Secondo il primo cittadino, col passare del tempo sarebbe emersa una realtĂ diversa rispetto a quella prospettata durante la campagna elettorale.
«Oggi appare evidente che, mentre molti lavoravano per costruire un progetto politico, qualcuno stava già lavorando per costruire il proprio futuro personale. Ritengo che il principale responsabile di questa situazione sia Attilio Pierro, che ha carpito la buona fede non solo di Mimì Minella, ma anche di tanti uomini e donne che hanno creduto sinceramente in quel percorso politico».
Palmieri critica apertamente le successive scelte politiche del parlamentare, ritenendo che abbiano generato smarrimento tra sostenitori e amministratori locali.
«Dopo aver chiesto impegno, fiducia e sostegno, ha avviato una serie di cambi di collocazione politica che hanno finito per disorientare e deludere chi lo aveva seguito.
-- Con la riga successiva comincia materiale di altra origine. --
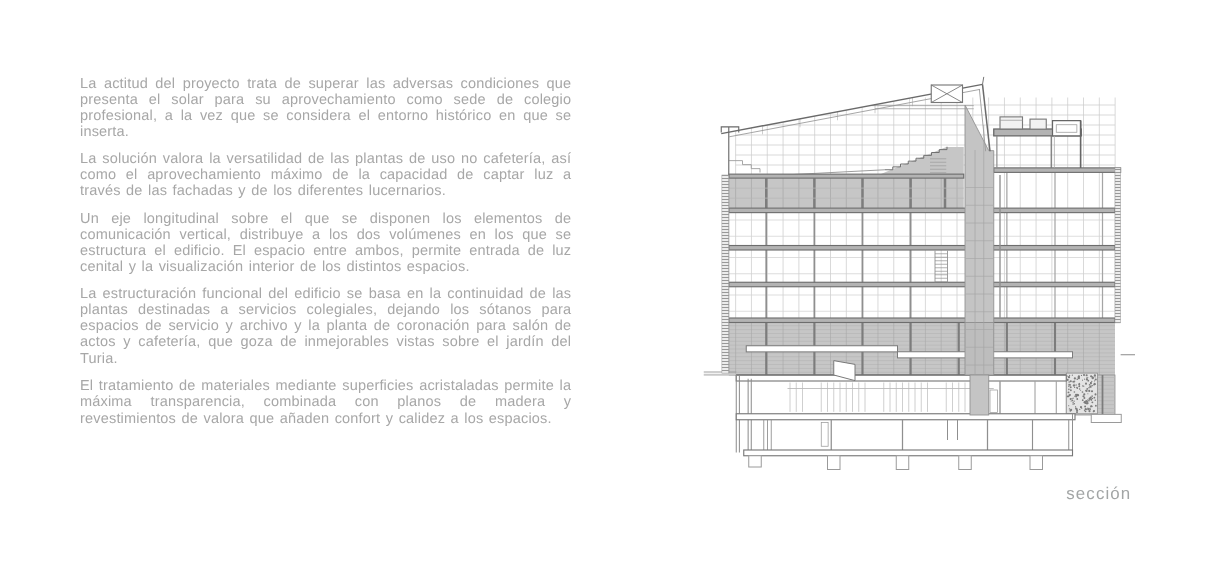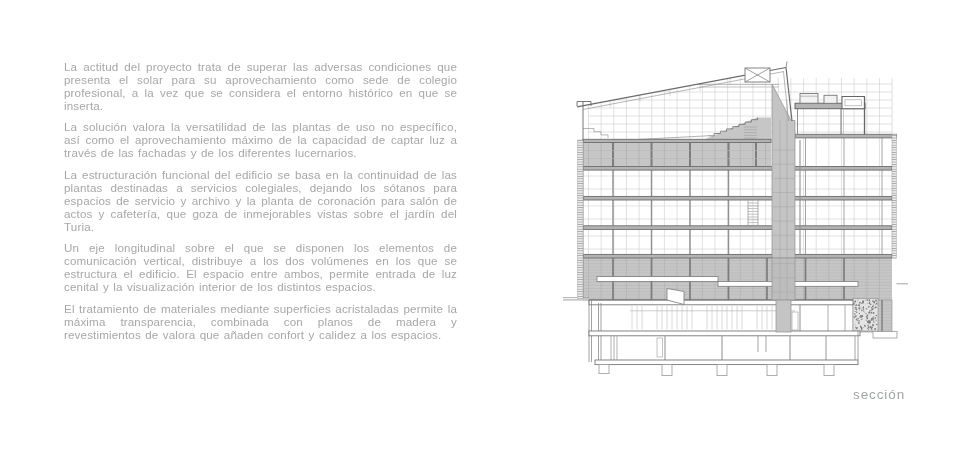--- a/index.html
+++ b/index.html
@@ -20,23 +20,23 @@
     font-size:13.5px;color:#a2a5a5;letter-spacing:0.9px;
   }
 </style>
 </head>
 <body>
 
 <div class="page">
 
   <div class="text-col">
     <p>La actitud del proyecto trata de superar las adversas condiciones que presenta el solar para su aprovechamiento como sede de colegio profesional, a la vez que se considera el entorno histórico en que se inserta.</p>
-    <p>La solución valora la versatilidad de las plantas de uso no específico, así como el aprovechamiento máximo de la capacidad de captar luz a través de las fachadas y de los diferentes lucernarios.</p>
+    <p>La solución valora la versatilidad de las plantas de uso no cafetería, así como el aprovechamiento máximo de la capacidad de captar luz a través de las fachadas y de los diferentes lucernarios.</p>
+    <p>Un eje longitudinal sobre el que se disponen los elementos de comunicación vertical, distribuye a los dos volúmenes en los que se estructura el edificio. El espacio entre ambos, permite entrada de luz cenital y la visualización interior de los distintos espacios.</p>
     <p>La estructuración funcional del edificio se basa en la continuidad de las plantas destinadas a servicios colegiales, dejando los sótanos para espacios de servicio y archivo y la planta de coronación para salón de actos y cafetería, que goza de inmejorables vistas sobre el jardín del Turia.</p>
-    <p>Un eje longitudinal sobre el que se disponen los elementos de comunicación vertical, distribuye a los dos volúmenes en los que se estructura el edificio. El espacio entre ambos, permite entrada de luz cenital y la visualización interior de los distintos espacios.</p>
     <p>El tratamiento de materiales mediante superficies acristaladas permite la máxima transparencia, combinada con planos de madera y revestimientos de valora que añaden confort y calidez a los espacios.</p>
   </div>
 
   <div class="drawing">
     <svg id="sec-svg" width="385" height="355" viewBox="555 50 385 355" xmlns="http://www.w3.org/2000/svg">
       <defs>
         <pattern id="hatchH" width="3" height="2.4" patternUnits="userSpaceOnUse">
           <rect width="3" height="2.4" fill="#ececec"></rect>
           <line x1="0" y1="1.2" x2="3" y2="1.2" stroke="#8f8f8f" stroke-width="0.7"></line>
         </pattern>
Non metto in discussione la buona fede di Mimì Minella, che considero anch’egli vittima di una strategia politica costruita da altri. Metto invece in discussione un metodo che ha anteposto gli interessi personali alla lealtà verso gli elettori e verso coloro che hanno lavorato per quel progetto».
Il sindaco di Roscigno conclude annunciando una posizione netta sul piano politico.
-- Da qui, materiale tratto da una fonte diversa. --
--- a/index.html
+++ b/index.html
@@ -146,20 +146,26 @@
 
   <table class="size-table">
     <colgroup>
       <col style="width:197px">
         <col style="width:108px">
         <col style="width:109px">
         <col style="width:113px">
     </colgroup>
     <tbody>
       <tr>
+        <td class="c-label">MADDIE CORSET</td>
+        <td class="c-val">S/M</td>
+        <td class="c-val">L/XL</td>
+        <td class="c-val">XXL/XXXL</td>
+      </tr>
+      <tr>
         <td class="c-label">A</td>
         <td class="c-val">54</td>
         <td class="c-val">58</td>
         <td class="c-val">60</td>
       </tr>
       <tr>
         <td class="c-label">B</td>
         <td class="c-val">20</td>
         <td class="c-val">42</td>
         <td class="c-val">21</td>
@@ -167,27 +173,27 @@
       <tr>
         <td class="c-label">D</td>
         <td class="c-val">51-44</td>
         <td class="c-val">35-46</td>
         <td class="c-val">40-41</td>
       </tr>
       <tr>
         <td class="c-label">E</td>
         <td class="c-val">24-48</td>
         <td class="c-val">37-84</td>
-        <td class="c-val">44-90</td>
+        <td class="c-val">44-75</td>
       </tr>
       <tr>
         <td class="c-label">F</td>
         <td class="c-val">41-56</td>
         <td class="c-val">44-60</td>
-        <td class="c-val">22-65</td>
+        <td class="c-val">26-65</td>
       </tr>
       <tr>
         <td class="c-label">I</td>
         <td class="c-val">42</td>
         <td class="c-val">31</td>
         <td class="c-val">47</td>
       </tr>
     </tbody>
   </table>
«Per quanto mi riguarda, farò una scelta chiara: stare dalla parte di chi è stato tradito e non dalla parte di chi ha trasformato il trasformismo politico in un’abitudine. La politica ha bisogno di coerenza, serietà e rispetto della parola data. Il nostro territorio merita rappresentanti che costruiscano fiducia, non che la consumino. E su questo non sono disposto a fare sconti a nessuno».
Parole che riaccendono il dibattito politico nel territorio e che rappresentano una presa di distanza netta dalle recenti scelte dell’onorevole Pierro, aprendo nuovi scenari nel panorama politico locale.